Task goal:
Scan the records for "style". Report each line that includes it.
── Data in this exercise ──
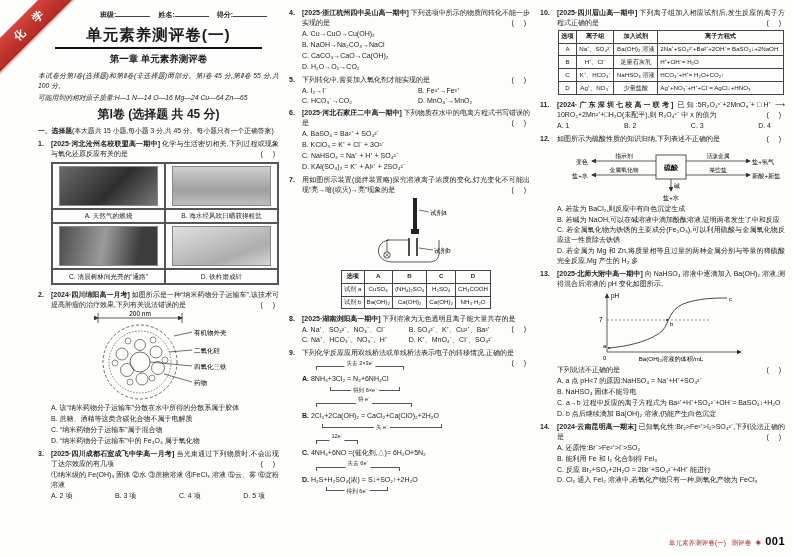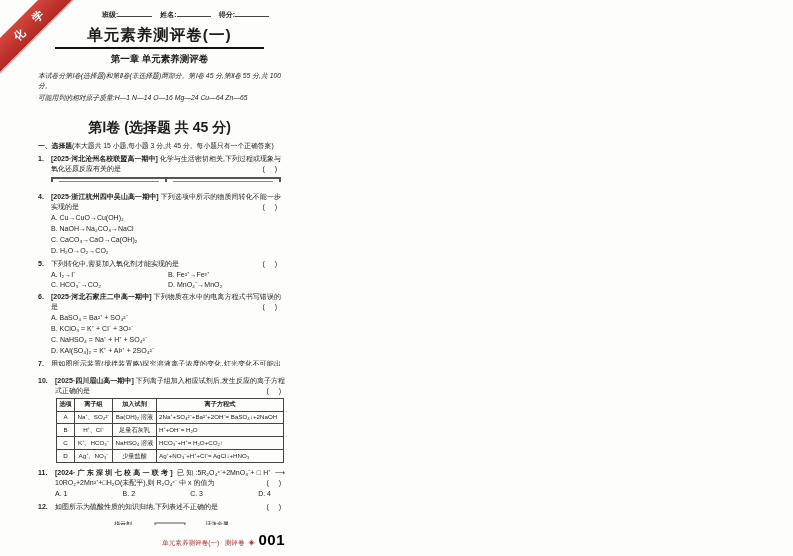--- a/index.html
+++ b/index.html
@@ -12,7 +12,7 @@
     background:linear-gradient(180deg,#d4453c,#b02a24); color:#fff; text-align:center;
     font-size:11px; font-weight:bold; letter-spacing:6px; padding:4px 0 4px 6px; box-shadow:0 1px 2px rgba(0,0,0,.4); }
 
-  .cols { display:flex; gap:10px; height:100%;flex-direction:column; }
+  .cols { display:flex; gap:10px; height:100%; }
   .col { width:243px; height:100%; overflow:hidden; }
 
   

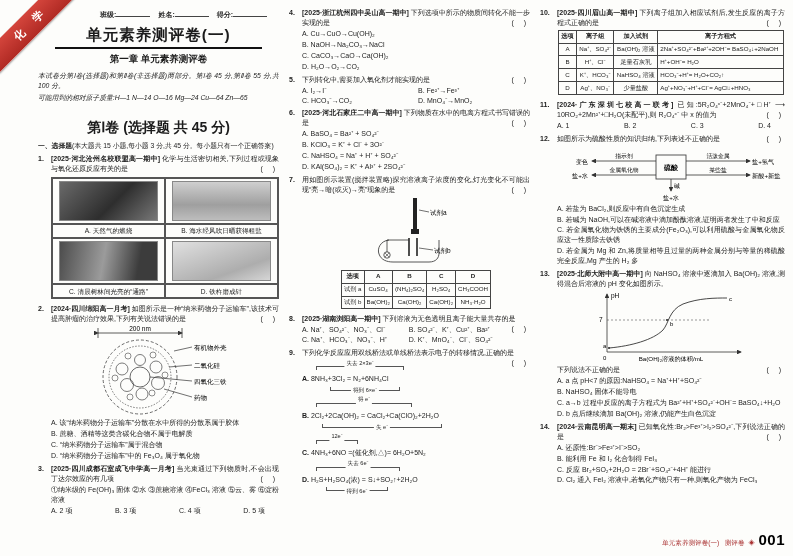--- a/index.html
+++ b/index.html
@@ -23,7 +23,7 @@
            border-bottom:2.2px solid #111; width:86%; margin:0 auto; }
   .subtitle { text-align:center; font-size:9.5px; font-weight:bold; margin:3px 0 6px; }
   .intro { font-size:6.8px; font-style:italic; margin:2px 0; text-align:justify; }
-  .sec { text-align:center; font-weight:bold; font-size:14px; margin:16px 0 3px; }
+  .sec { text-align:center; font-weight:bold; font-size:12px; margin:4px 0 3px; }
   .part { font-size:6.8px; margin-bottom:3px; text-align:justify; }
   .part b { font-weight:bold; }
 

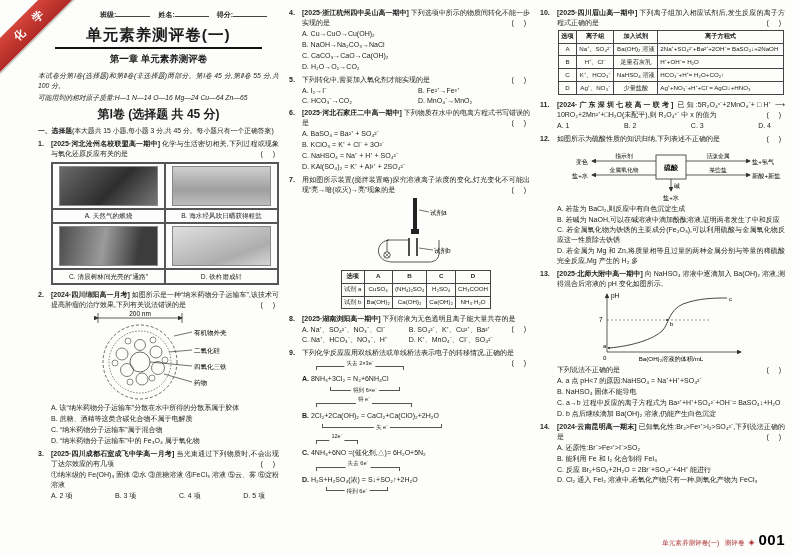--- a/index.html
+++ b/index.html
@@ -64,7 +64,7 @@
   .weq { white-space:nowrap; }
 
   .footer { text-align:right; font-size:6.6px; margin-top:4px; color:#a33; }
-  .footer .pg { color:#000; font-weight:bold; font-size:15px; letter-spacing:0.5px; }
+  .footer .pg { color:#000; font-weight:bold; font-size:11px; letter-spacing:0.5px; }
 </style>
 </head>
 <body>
───
Response area:
   .intro { font-size:6.8px; font-style:italic; margin:2px 0; text-align:justify; }
 </style>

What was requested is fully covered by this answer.